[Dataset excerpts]
------

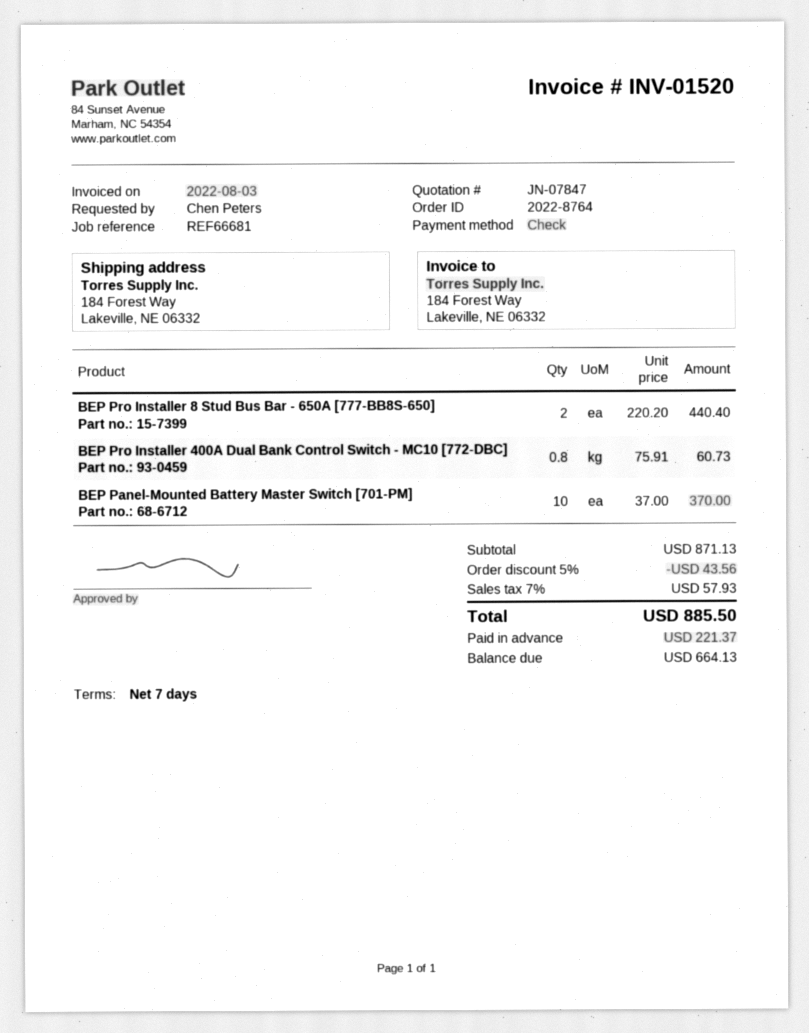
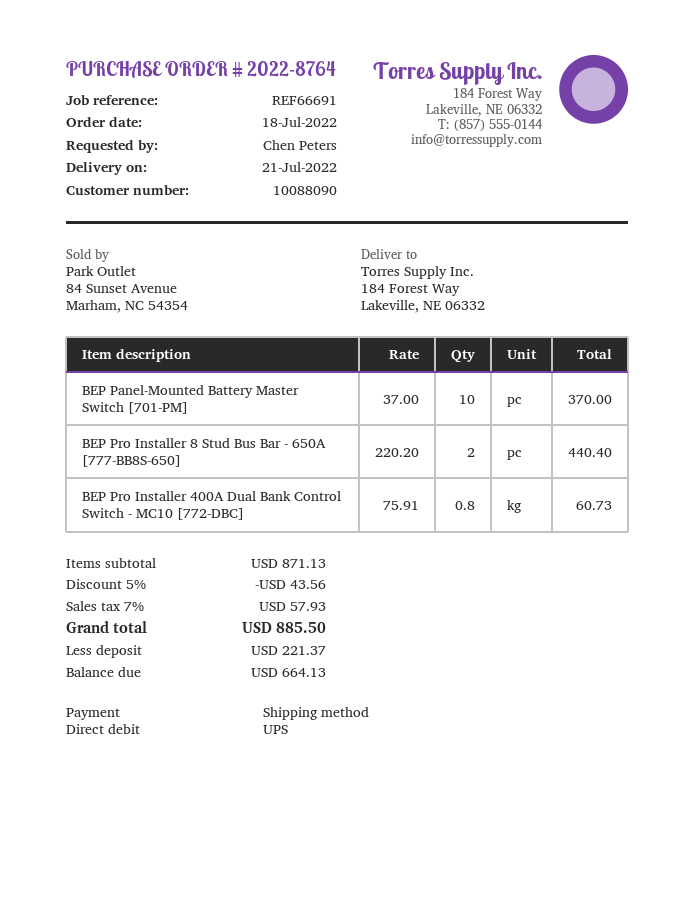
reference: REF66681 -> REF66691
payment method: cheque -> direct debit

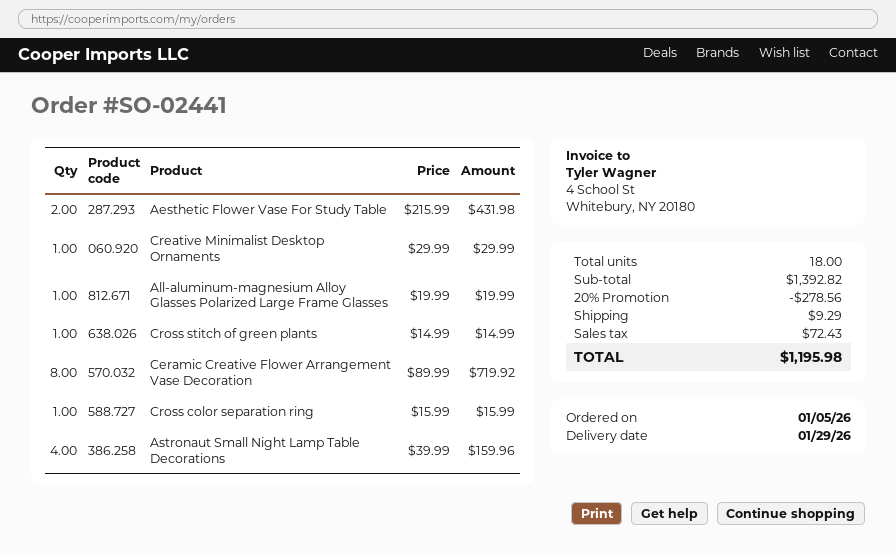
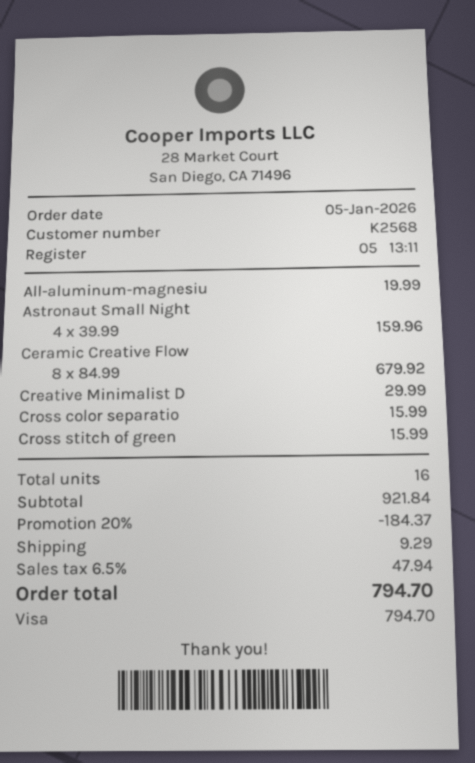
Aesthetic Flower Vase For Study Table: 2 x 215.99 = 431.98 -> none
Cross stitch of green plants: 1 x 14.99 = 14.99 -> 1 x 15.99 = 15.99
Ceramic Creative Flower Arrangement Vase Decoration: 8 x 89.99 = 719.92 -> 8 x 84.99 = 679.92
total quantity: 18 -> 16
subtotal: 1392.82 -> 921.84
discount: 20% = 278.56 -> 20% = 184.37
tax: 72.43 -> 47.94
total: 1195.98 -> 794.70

------

● **EXERCISE GOAL**:
Output the records exactly, pictures excluded.

● **EXERCISE OUTPUT**:
reference: REF66681 -> REF66691
payment method: cheque -> direct debit

Aesthetic Flower Vase For Study Table: 2 x 215.99 = 431.98 -> none
Cross stitch of green plants: 1 x 14.99 = 14.99 -> 1 x 15.99 = 15.99
Ceramic Creative Flower Arrangement Vase Decoration: 8 x 89.99 = 719.92 -> 8 x 84.99 = 679.92
total quantity: 18 -> 16
subtotal: 1392.82 -> 921.84
discount: 20% = 278.56 -> 20% = 184.37
tax: 72.43 -> 47.94
total: 1195.98 -> 794.70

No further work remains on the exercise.